Exclude the images and transcribe the entries below precisely.

[Edit difference data]
=== Begin Enclosure ===
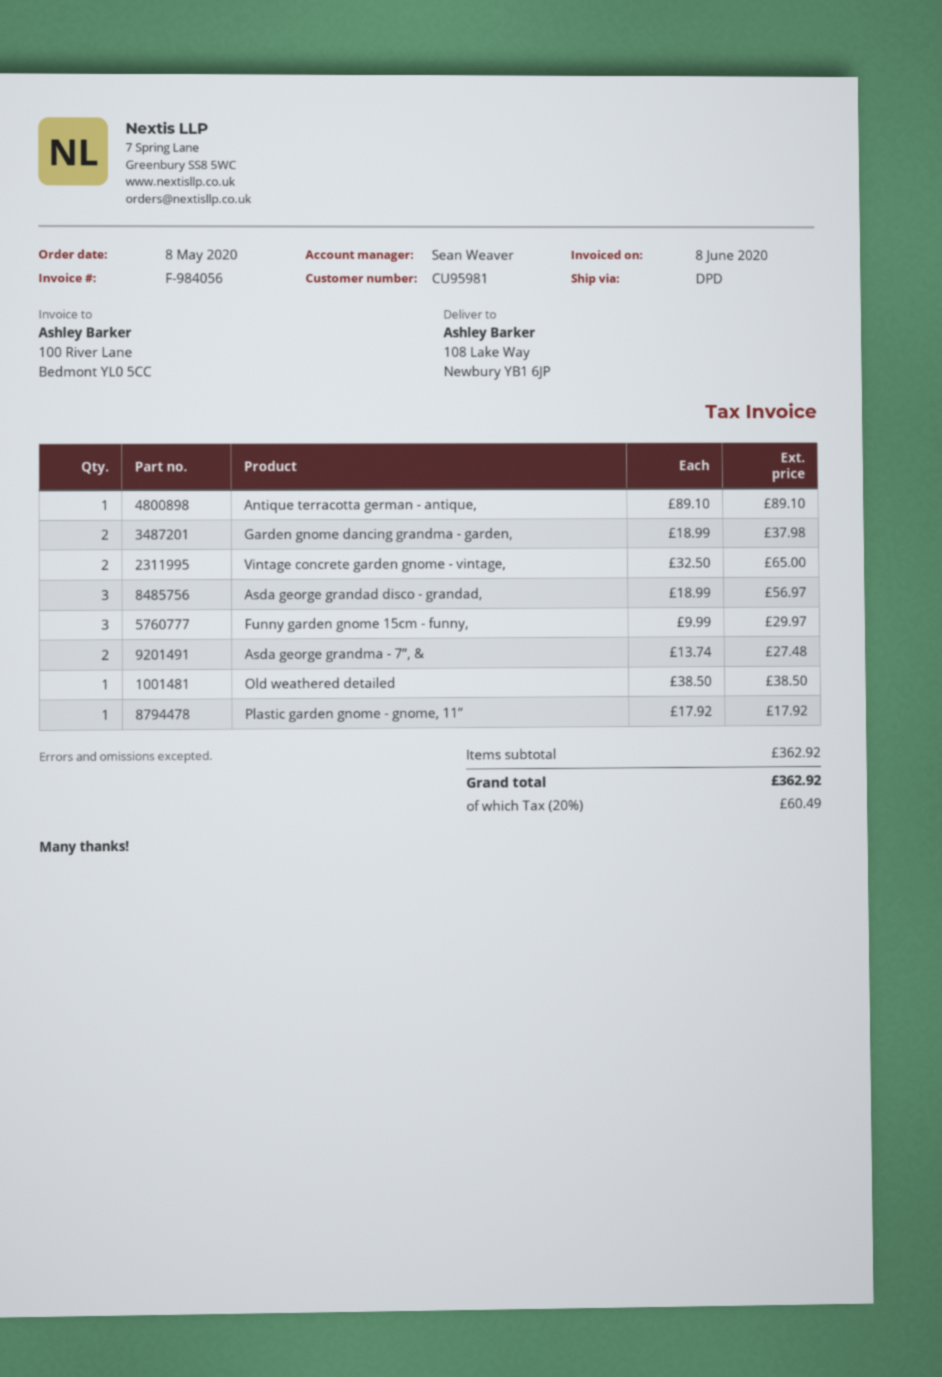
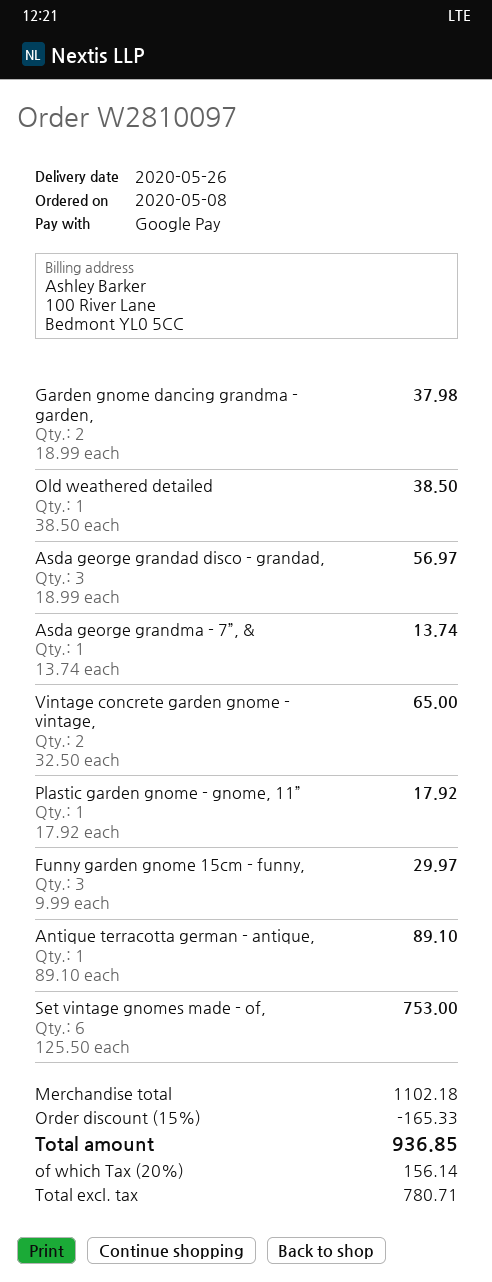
Asda george grandma - 7”, &: 2 x 13.74 = 27.48 -> 1 x 13.74 = 13.74
Set vintage gnomes made - of,: none -> 6 x 125.50 = 753.00
subtotal: 362.92 -> 1102.18
discount: none -> 15% = 165.33
tax: 20% = 60.49 -> 20% = 156.14
total: 362.92 -> 936.85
=== End Enclosure ===
* **SOLUTION TO THIS PROBLEM**:
Asda george grandma - 7”, &: 2 x 13.74 = 27.48 -> 1 x 13.74 = 13.74
Set vintage gnomes made - of,: none -> 6 x 125.50 = 753.00
subtotal: 362.92 -> 1102.18
discount: none -> 15% = 165.33
tax: 20% = 60.49 -> 20% = 156.14
total: 362.92 -> 936.85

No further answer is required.